Problem to solve: Scan the records below and copy every line that contains the string "flex".

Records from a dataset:

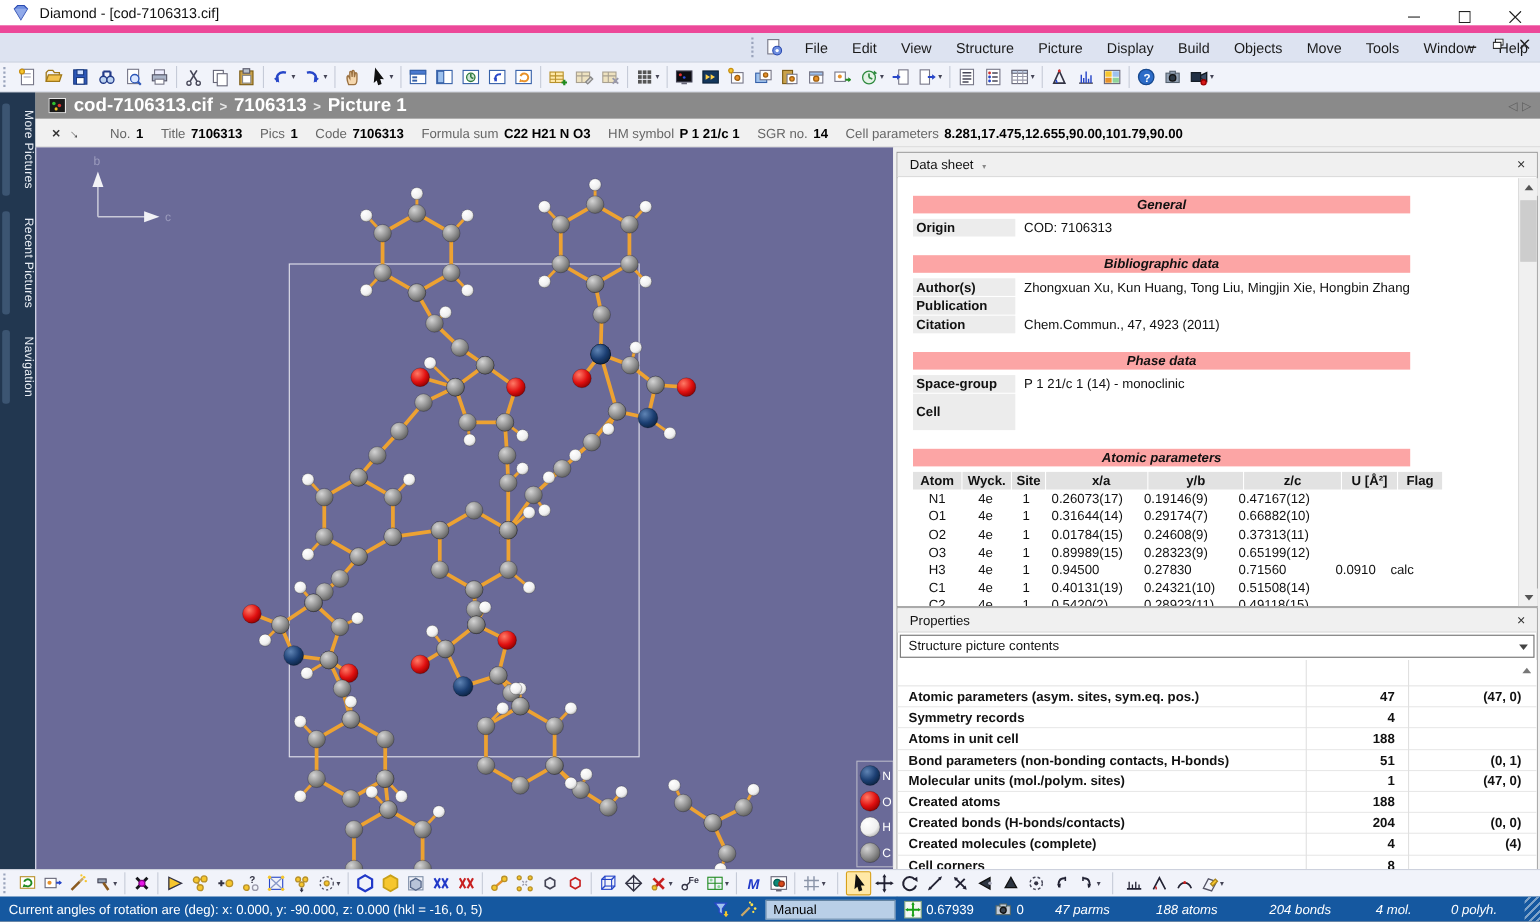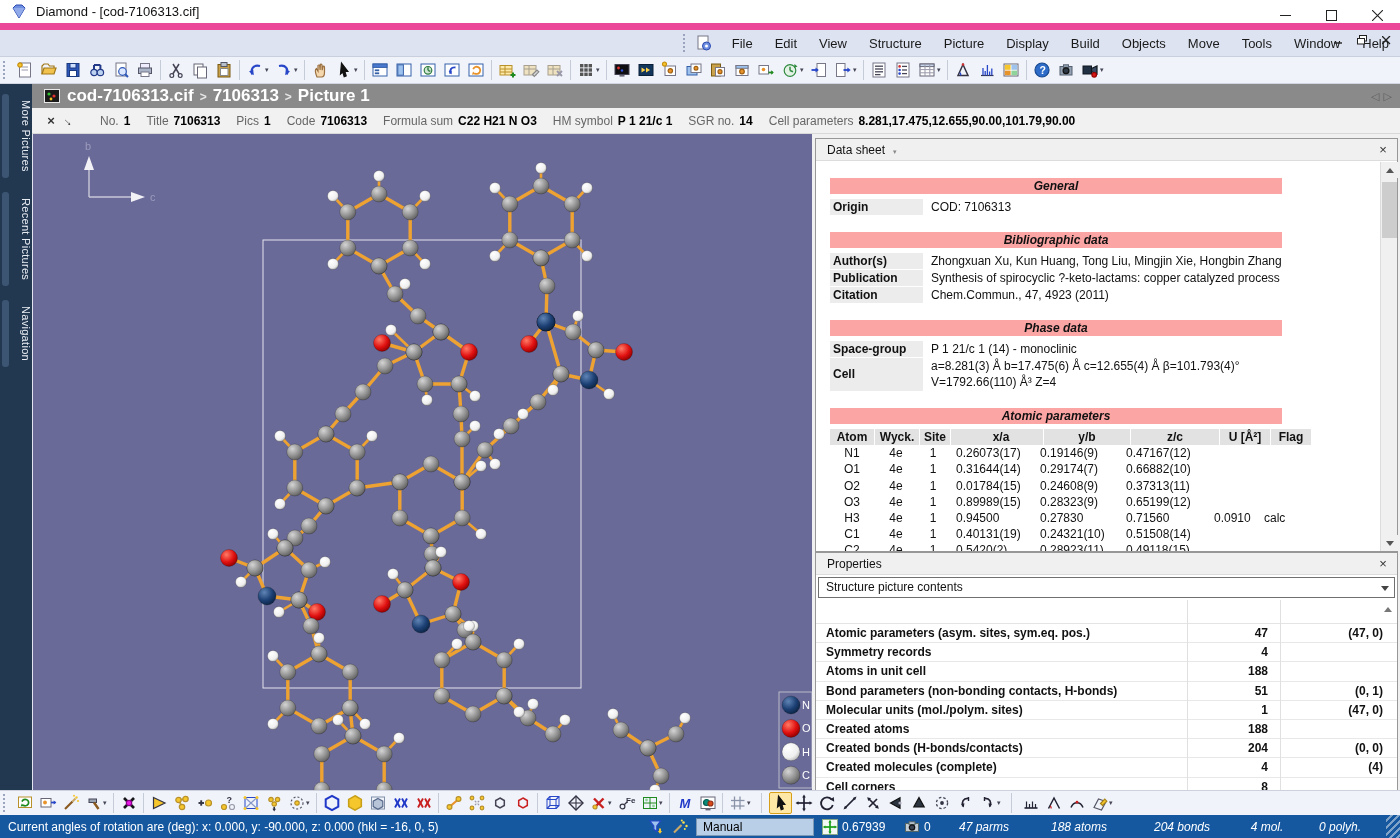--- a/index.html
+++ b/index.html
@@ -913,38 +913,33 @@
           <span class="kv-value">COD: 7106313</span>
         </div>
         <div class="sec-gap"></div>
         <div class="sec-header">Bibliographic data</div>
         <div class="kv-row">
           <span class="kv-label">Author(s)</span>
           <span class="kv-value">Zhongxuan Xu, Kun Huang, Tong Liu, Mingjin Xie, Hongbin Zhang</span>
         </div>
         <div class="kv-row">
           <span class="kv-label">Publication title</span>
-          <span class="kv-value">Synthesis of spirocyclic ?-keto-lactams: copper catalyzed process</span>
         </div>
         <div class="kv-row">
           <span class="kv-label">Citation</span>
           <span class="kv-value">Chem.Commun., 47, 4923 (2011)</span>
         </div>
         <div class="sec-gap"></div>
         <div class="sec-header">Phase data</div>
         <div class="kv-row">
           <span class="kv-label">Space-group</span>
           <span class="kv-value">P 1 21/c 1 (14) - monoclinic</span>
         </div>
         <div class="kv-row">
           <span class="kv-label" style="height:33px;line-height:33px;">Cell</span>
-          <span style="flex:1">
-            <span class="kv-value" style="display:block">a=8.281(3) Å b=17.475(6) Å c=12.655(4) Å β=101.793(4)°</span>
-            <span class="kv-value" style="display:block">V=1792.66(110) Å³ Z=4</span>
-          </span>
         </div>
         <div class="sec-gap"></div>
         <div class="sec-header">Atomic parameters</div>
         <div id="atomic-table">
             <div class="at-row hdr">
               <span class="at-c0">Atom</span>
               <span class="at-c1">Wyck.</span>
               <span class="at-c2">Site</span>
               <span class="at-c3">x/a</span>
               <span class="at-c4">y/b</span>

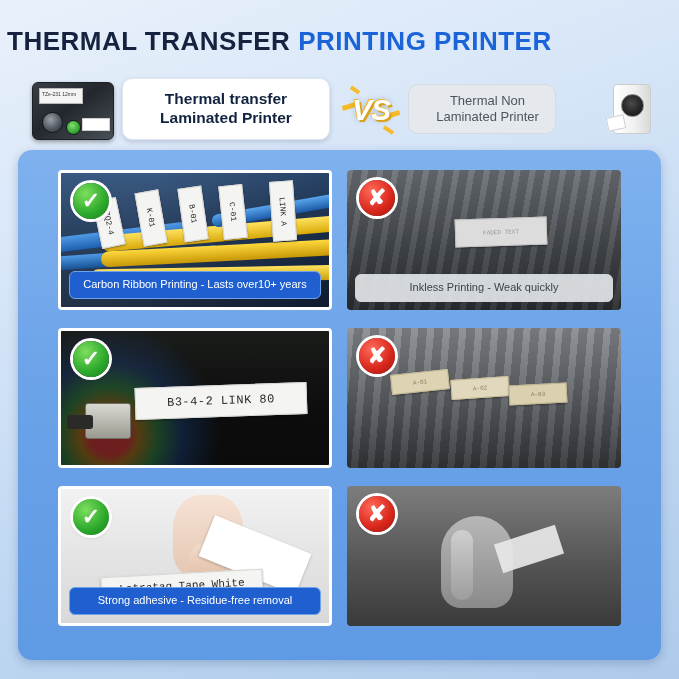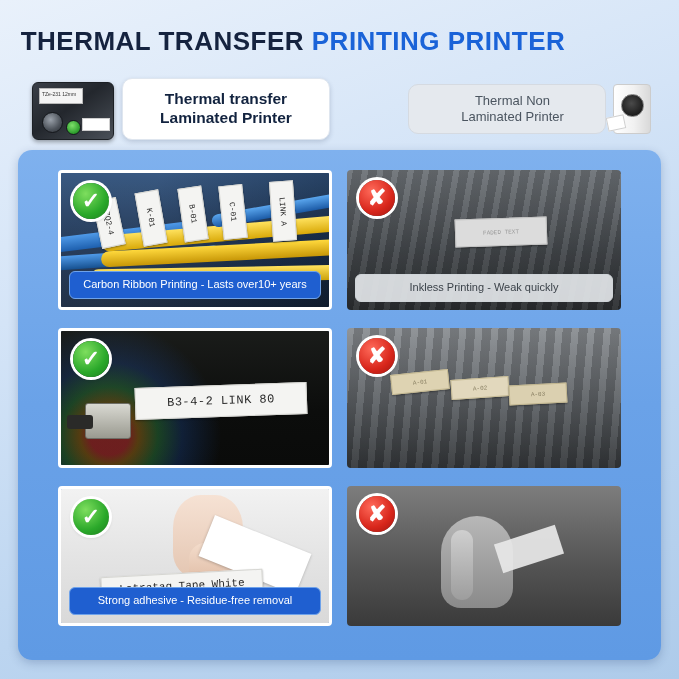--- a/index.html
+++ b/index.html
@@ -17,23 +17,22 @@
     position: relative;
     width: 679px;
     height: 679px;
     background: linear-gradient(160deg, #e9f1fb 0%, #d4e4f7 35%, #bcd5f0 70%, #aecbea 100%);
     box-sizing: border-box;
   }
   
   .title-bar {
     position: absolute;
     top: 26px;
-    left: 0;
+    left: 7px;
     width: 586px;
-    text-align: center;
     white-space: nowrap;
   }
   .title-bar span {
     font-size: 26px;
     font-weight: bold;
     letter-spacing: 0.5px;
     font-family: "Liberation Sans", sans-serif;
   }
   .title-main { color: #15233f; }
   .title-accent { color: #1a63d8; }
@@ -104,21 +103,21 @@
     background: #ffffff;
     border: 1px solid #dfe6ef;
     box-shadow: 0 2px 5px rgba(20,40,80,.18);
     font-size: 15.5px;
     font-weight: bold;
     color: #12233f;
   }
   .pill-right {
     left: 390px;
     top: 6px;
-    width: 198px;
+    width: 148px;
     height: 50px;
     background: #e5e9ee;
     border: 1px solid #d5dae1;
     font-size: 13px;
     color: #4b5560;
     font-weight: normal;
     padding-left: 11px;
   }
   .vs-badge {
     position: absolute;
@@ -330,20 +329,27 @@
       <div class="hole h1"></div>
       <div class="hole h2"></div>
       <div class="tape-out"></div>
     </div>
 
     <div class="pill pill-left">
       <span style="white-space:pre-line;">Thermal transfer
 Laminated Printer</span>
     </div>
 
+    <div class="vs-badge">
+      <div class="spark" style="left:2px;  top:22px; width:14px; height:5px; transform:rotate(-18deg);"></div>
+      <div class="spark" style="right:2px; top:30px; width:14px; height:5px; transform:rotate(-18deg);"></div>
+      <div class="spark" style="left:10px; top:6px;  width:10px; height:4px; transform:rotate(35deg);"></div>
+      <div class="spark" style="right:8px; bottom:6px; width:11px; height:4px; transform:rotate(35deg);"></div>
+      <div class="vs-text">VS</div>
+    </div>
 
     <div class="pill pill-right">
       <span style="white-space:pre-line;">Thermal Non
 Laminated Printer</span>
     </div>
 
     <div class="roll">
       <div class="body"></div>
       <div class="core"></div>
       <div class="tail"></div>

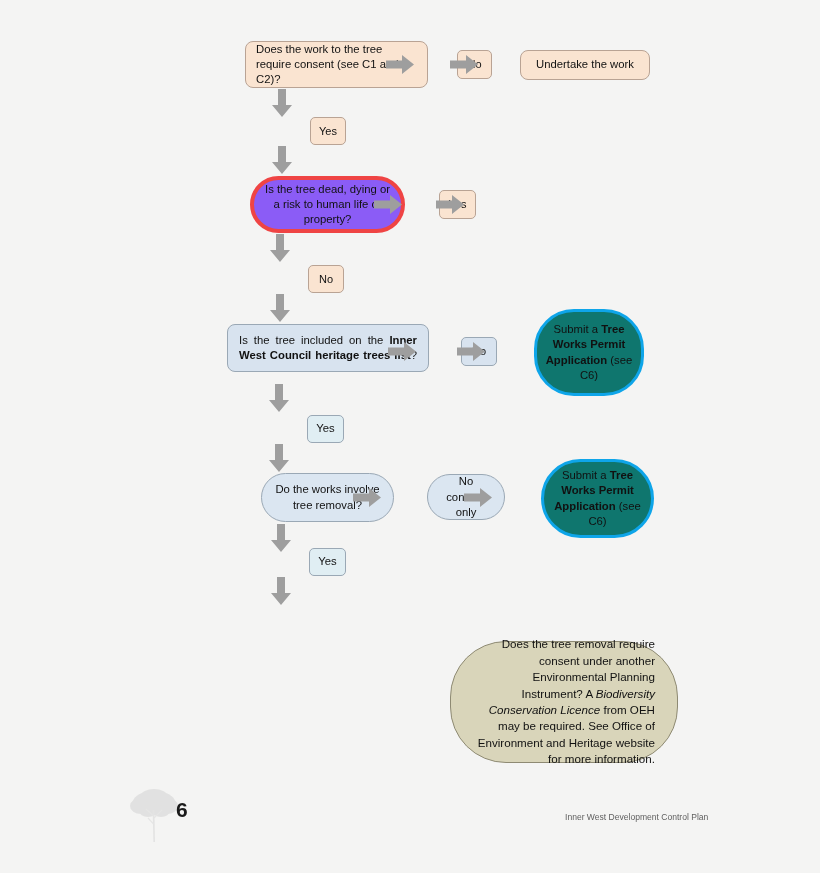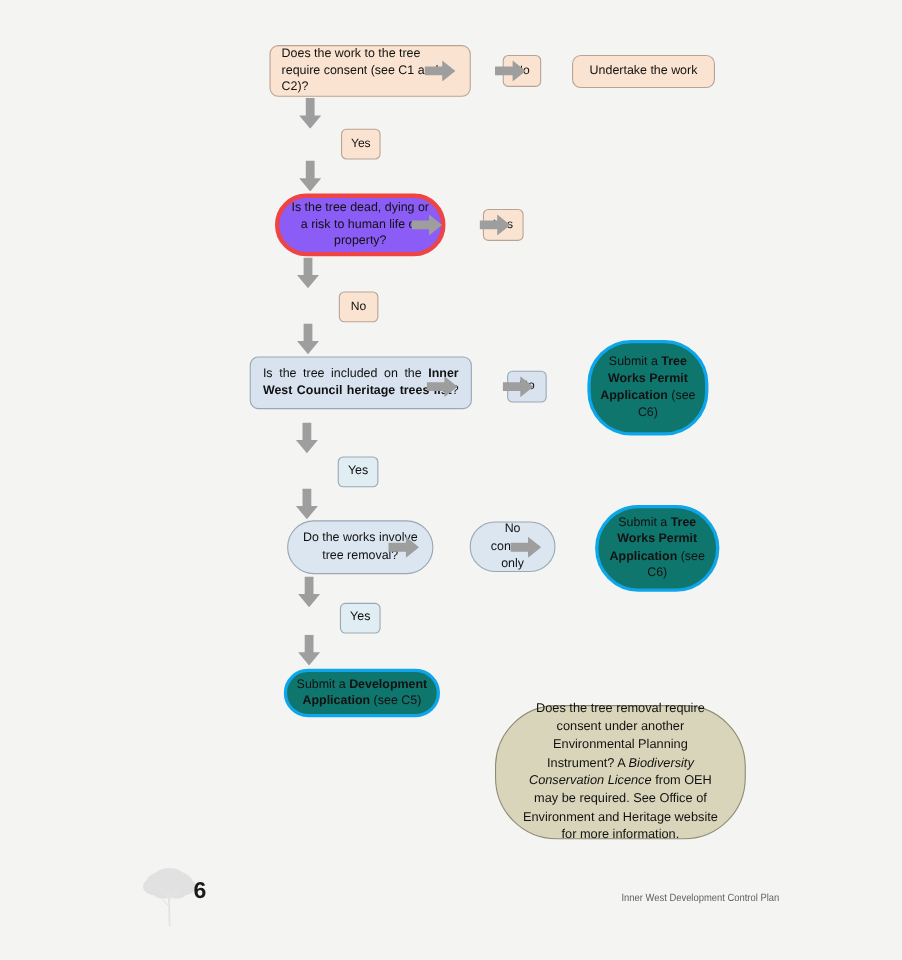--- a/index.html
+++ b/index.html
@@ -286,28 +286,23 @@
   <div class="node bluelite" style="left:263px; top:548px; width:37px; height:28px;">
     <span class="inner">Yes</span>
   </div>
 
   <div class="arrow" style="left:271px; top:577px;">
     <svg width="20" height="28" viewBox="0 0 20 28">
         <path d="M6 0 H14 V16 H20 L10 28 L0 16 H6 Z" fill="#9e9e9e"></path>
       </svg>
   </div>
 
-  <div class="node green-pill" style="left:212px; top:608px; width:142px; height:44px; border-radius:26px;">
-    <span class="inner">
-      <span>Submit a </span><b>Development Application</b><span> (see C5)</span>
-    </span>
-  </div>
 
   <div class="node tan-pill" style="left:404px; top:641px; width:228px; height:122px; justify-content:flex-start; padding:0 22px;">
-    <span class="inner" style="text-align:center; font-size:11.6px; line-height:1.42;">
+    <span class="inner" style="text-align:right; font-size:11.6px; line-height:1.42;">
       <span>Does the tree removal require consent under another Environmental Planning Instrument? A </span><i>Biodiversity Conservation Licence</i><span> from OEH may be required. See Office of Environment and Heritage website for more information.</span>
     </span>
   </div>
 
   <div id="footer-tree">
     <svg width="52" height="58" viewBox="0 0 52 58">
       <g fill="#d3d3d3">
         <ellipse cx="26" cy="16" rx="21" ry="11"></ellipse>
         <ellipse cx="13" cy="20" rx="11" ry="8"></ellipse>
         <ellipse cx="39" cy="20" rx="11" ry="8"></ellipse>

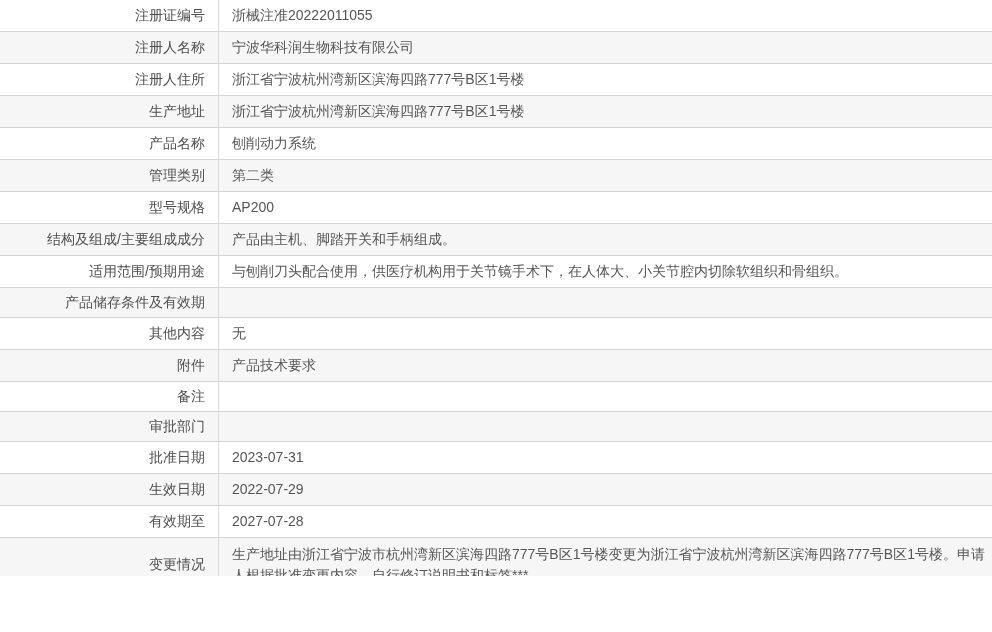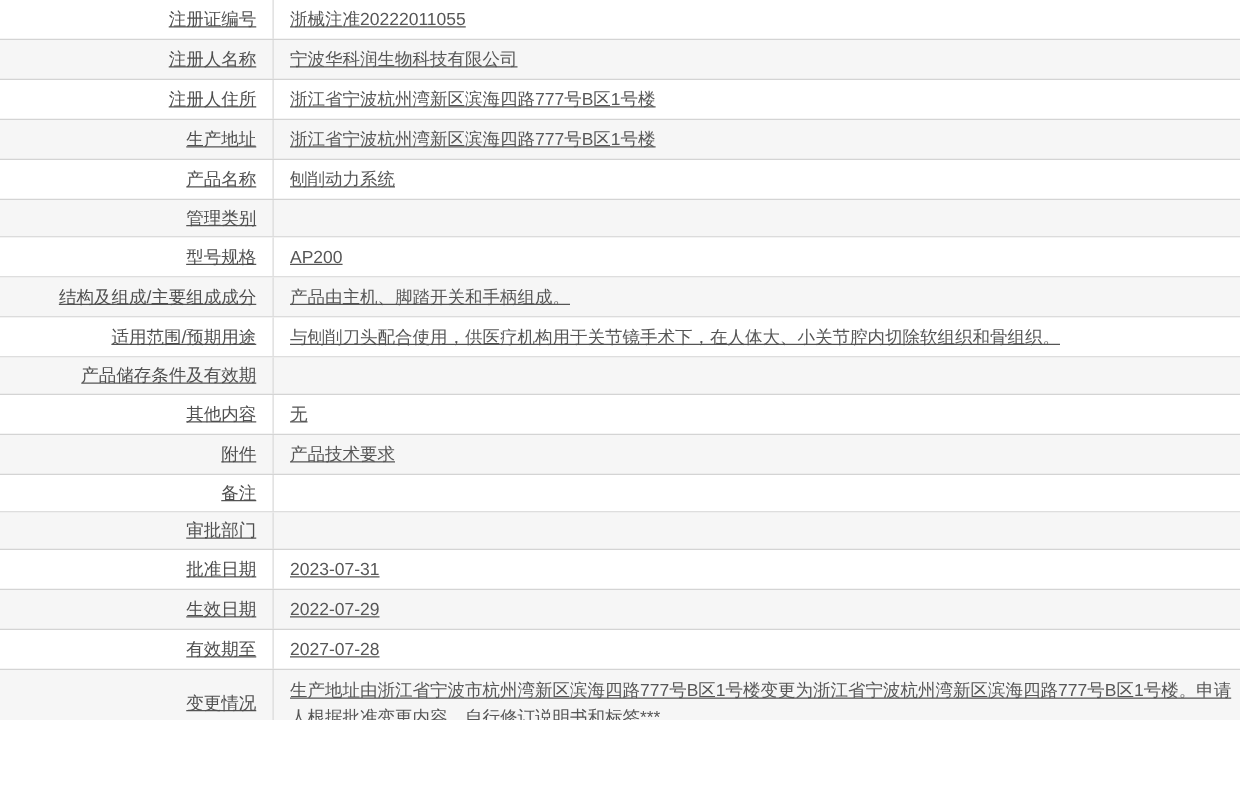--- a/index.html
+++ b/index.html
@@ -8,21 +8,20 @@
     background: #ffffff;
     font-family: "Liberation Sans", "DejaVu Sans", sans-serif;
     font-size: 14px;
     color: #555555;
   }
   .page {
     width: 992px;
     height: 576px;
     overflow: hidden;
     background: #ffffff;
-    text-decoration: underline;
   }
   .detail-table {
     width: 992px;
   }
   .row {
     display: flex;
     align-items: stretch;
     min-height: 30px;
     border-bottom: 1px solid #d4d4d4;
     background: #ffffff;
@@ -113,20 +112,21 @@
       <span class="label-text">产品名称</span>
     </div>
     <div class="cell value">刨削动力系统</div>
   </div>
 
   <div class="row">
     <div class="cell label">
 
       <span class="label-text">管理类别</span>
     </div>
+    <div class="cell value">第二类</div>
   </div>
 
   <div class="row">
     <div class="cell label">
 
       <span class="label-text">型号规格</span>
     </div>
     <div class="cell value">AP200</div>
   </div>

Exercise result:
-          <span style="flex:1">
   <div class="node tan-pill" style="left:404px; top:641px; width:228px; height:122px; justify-content:flex-start; padding:0 22px;">
     display: flex;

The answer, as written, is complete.